Com. v. Lewis

Decision Date31 October 1991
Citation528 Pa. 440,598 A.2d 975
PartiesCOMMONWEALTH of Pennsylvania, Appellee, v. Reginald LEWIS, Appellant.
CourtPennsylvania Supreme Court

Gaele McLaughlin Barthold, Deputy Dist. Atty., Ronald Eisenberg, Chief, Appeals Div., Marianne E. Cox, Asst. Dist. Atty., Robert A. Graci, Chief Deputy Atty. Gen., for appellee.
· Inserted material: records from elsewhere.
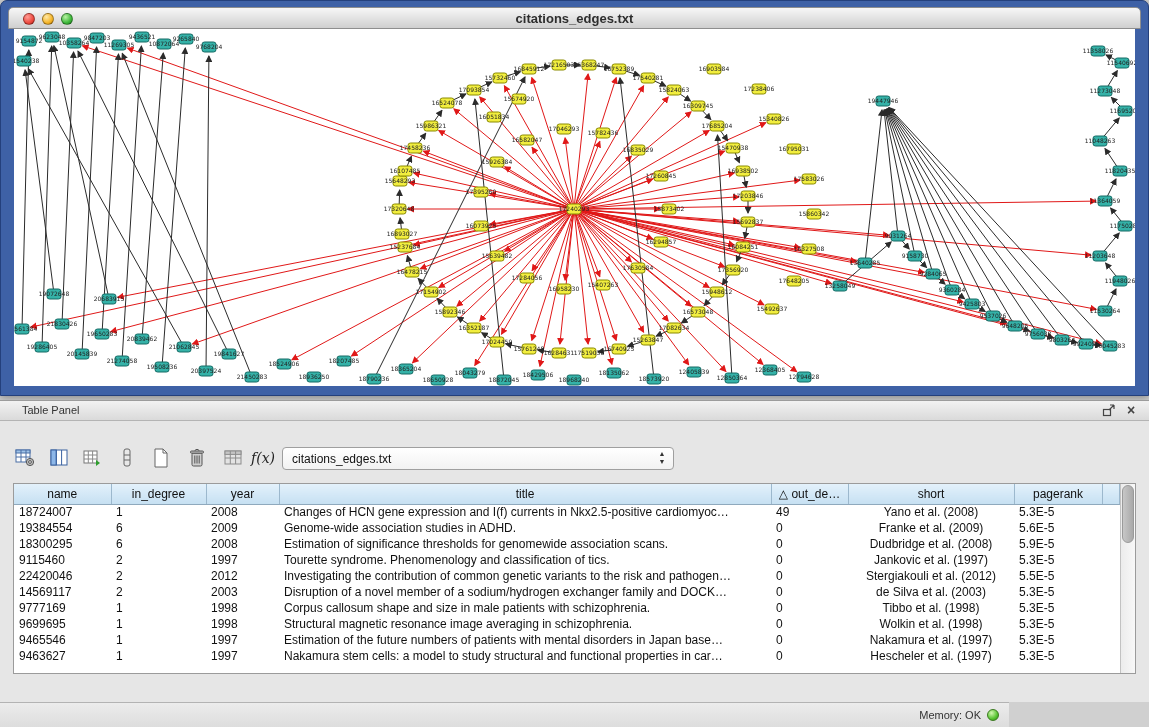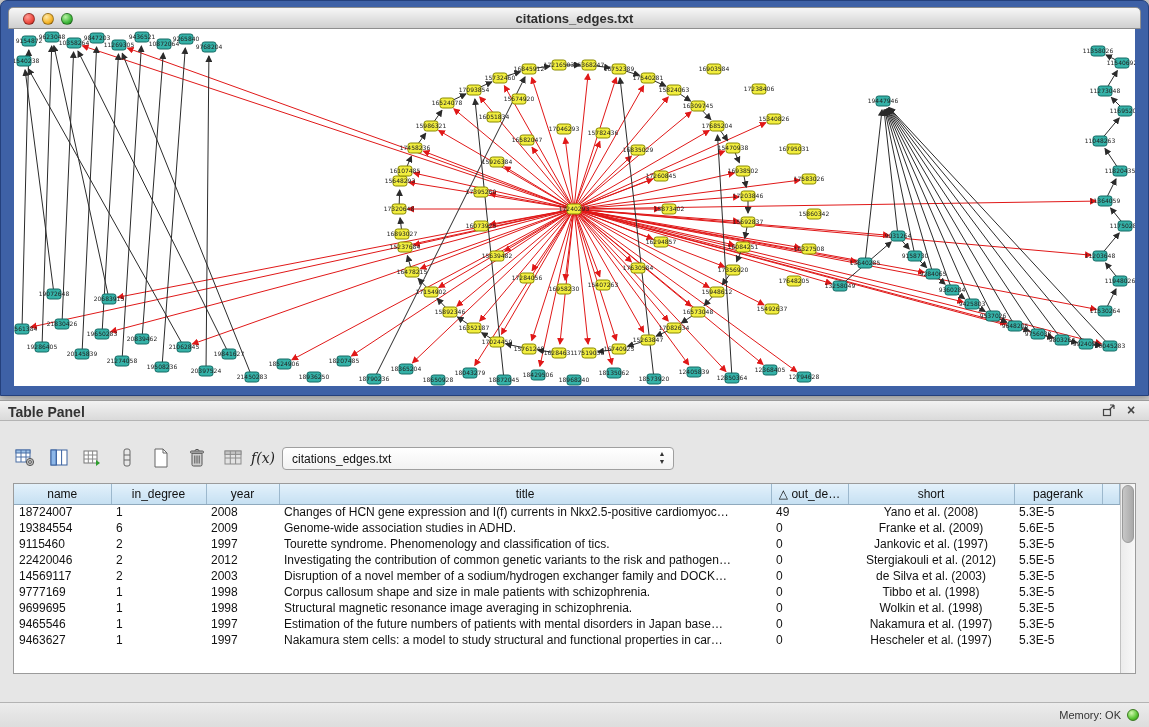"Table Panel" .panel-title { font-size: 14px -> 11px; font-weight: bold -> none; left: 8px -> 22px }
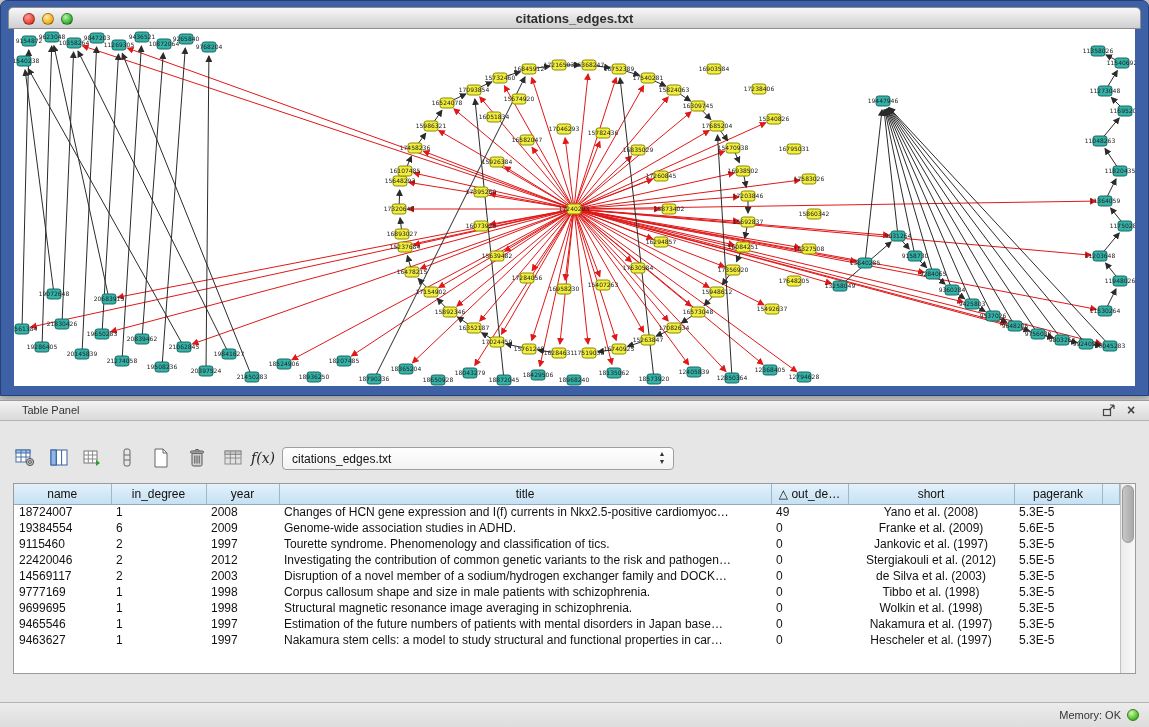"18300295" tr { html: none -> <tr> <td>18300295</td> <td>6</td> <td>2008</td> <td>Estimation of significance thresholds for genomewide association scans.</td> <td>0</td> <td>Dudbridge et al. (2008)</td> <td>5.9E-5</td> <td></td> </tr> }
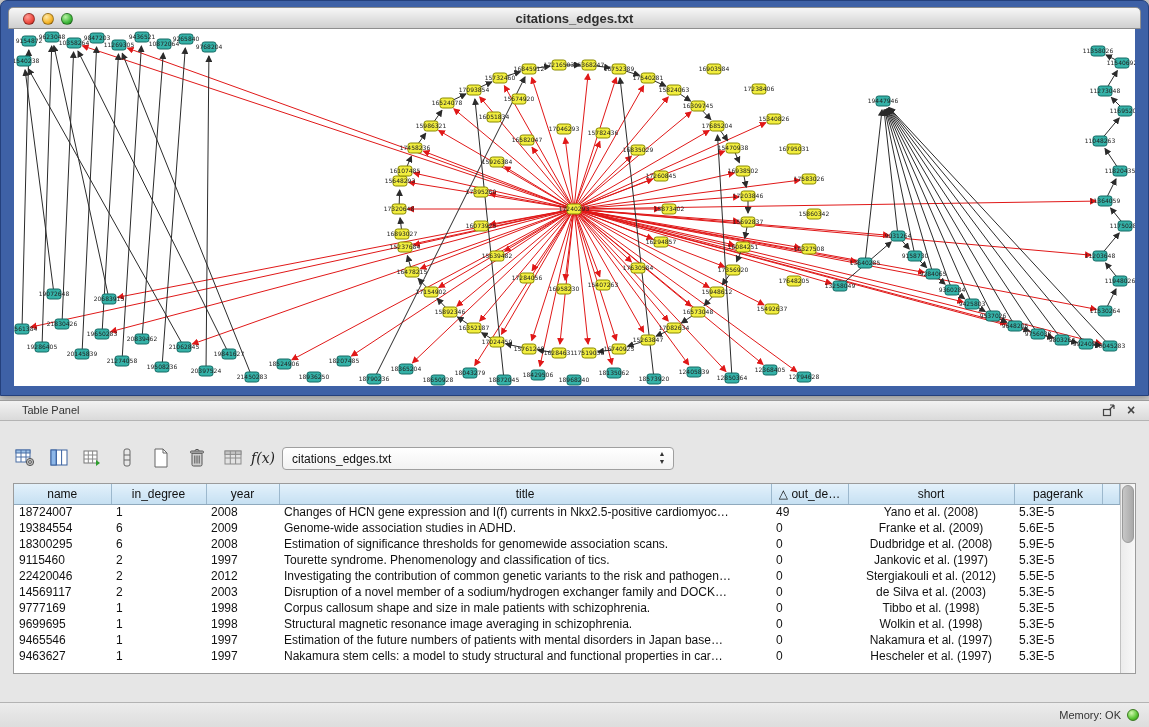"Memory: OK" .statusbar { width: 1149px -> 1009px }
Before NIX, C.J., and LARSEN, FLAHERTY, McDERMOTT, ZAPPALA, PAPADAKOS and CAPPY, JJ.

OPINION OF THE COURT

CAPPY, Justice.

This appeal presents two issues of first impression: Whether the failure of a trial judge to instruct the jury that they are not permitted to draw any adverse inference from the defendant's decision not to testify violates an accused's rights pursuant to Article I, Section 9 of the Pennsylvania Constitution when the accused has requested that such an instruction be given; and whether the failure to give that instruction constitutes harmless error. For the reasons that follow, we hold that such an omission does violate the accused's rights and does not constitute harmless error.

FACTS

Michael Hawkins was fatally stabbed on September 11, 1983 during an altercation inside Holmesburg State Prison, Philadelphia, Pennsylvania. Appellant, Reginald Lewis, was convicted by a jury on October 17, 1986, of murder in the first degree and possession of an instrument of crime for the killing of Michael Hawkins. On November 28, 1988, post trial motions were denied, and the trial court imposed the sentence of death previously set by the jury. This is a direct appeal from the imposition of the sentence of death pursuant to 42 Pa.C.S.A. §§ 722(4), 9711(h)(1); Pa.R.A.P. Rule 702(b).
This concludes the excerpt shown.